Per concludere, la nostra scelta non dovrà mai essere influenzata dal trend del momento e il possedere un cane di una determinata razza non potrà mai essere interpretato come una possibile dichiarazione di STATUS. Inoltre, non può e non deve essere una scelta superficiale, improvvisata e solamente estetica: richiede un approfondimento su quelle che sono le caratteristiche non solo fisiche, ma anche CARATTERIALI E COMPORTAMENTALI di quella razza e, di conseguenza, delle sue particolari esigenze. La nostra dimensione e le nostre abitudini di vita sono compatibili e adeguate? Solo una cosciente e oggettiva disamina che si risolva in una consapevole affermazione nei confronti di questa domanda, legittimerà la bontà e la reciproca soddisfazione di una scelta “impegnativa”.
AIUTO…Ѐ ARRIVATO IL CUCCIOLO!
Eccolo, sta arrivando…è qui! Comportamenti tipici: agitazione, entusiasmo incontrollato e comportamenti frenetici, eccesso di attenzione, etc. Tutto sbagliato: la parola d’ordine è CALMA!
Eh sì, perché in maniera maggiore o minore, secondo quell’attributo caratteriale che si definisce tempra, ha vissuto e sta vivendo un’esperienza, comunque, traumatica che implica una forte componente di stress. Ѐ stato prelevato dall’ambiente conosciuto, dove anche grazie alla presenza di mamma e fratelli aveva acquisito una serie di garanzie circa la sua sopravvivenza, stabilito dei riferimenti precisi, aveva sotto lo sguardo confortante e rassicurante della mamma iniziato l’esplorazione dell’ambiente, esponendosi a un sempre maggiore numero si stimoli cui stava cominciando ad acquisire la capacità di sviluppare processi di adattamento comportamentale. La sua vita, nonostante qualche piccola doverosa esperienza negativa, qualche legittimo rimprovero da parte di mamma, si svolgeva tranquilla e serena.
Ora si trova sbalzato in un ambiente completamente nuovo, sicuramente diverso, dove mancano tutti quei riferimenti che gli garantivano sicurezza, sostituiti da figure, magari non spaventevoli, ma sicuramente non conosciute. Ci manca solo che queste persone, invece, di aiutarlo a ritrovare serenità e sicurezza, contribuiscano alla sua agitazione. Anzi proprio da subito, in questa fase così delicata, noi potremo porre le basi per apparire agli occhi del cucciolo figure rassicuranti, convincenti, assertive, capaci di dargli segnali tranquillizzanti. I primi step per diventare la figura di riferimento che abbiamo descritto all’inizio dell’articolo. Questo NON SIGNIFICA AFFATTO che si debba inondare il cucciolo di attenzioni, seguire ogni suo movimento, assillarlo con continui richiami: tutto ciò risulterebbe sospetto ai suoi occhi, potrebbe diventare motivo per legittimare le sue paure e le sue insicurezze. Quindi, lasciamogli la possibilità di prendersi i suoi spazi e i suoi tempi, lasciamogli la possibilità di fare la prima cosa che si sente di fare: esplorare il nuovo ambiente. Durante questa fase, cerchiamo di mantenere un certo distacco, una forma di ci sono-non ci sono, di presenza-assenza e interveniamo solo quando dovessero manifestarsi segnali di vera crisi. Attenzione, questo non si deve tradurre in atteggiamenti protezionistici, tipo prendere in braccio il cucciolo e soffocarlo di coccole, ma piuttosto di cercare di attrarre la sua attenzione e di proporgli qualcosa di distraente e coinvolgente!

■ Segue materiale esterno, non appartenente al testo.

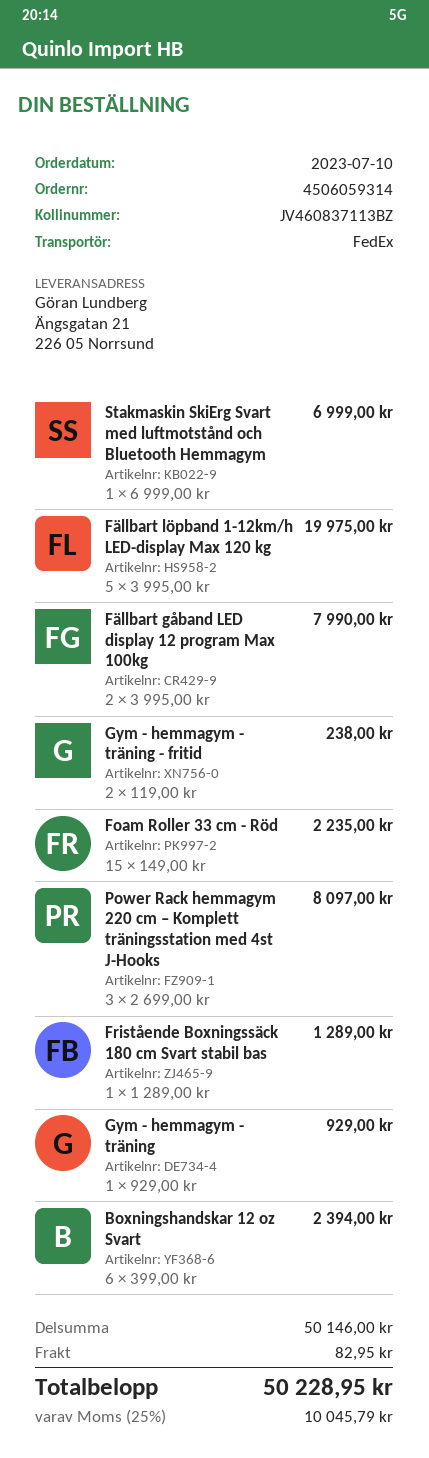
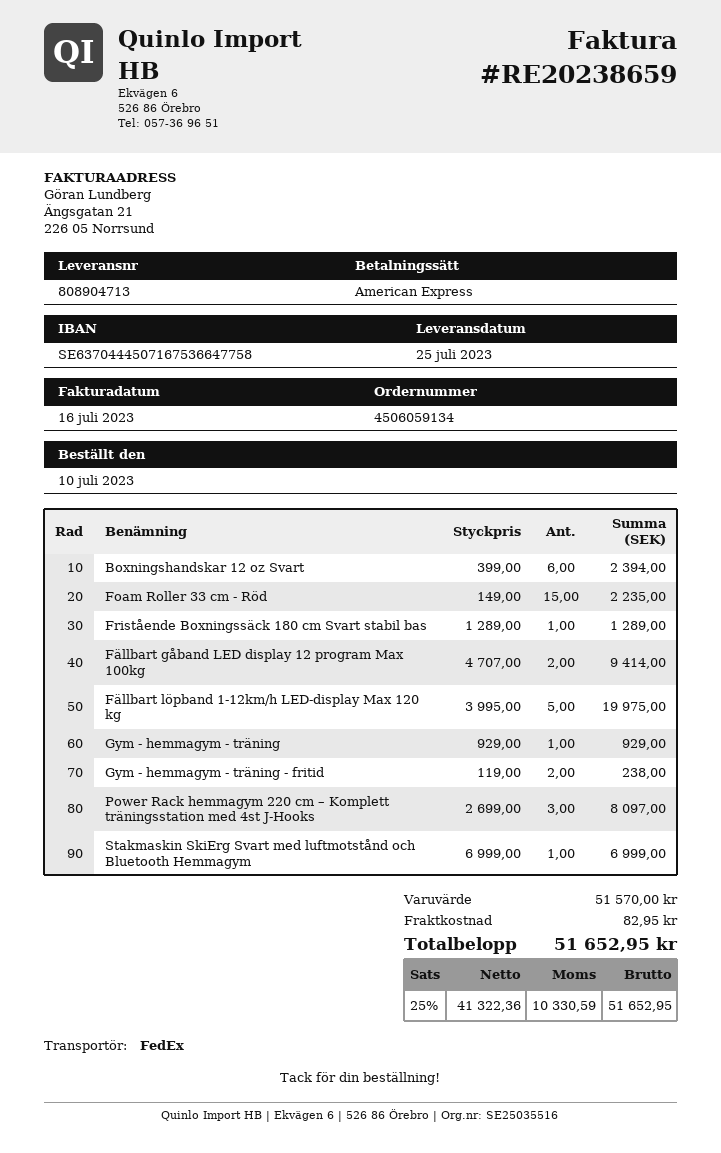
order number: 4506059314 -> 4506059134
Fällbart gåband LED display 12 program Max 100kg: 2 x 3995.00 = 7990.00 -> 2 x 4707.00 = 9414.00
subtotal: 50146.00 -> 51570.00
tax: 25% = 10045.79 -> 25% = 10330.59
total: 50228.95 -> 51652.95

Ricordiamoci che il cucciolo di 70 giorni si trova nel pieno di quel periodo che impone la sua esposizione al maggior numero di stimoli, al fine di avere la possibilità di elaborare la capacità di fornire risposte adattative. Cerchiamo, nei limiti di sicurezza e buon senso determinati dal completamento del ciclo vaccinale, di offrire al cucciolo la maggior possibilità di esplorazione dell’ambiente esterno con qualche primo iniziale contatto con altri cani, magari anche adulti, da noi conosciuti e ritenuti sicuri dal punto di vista sanitario.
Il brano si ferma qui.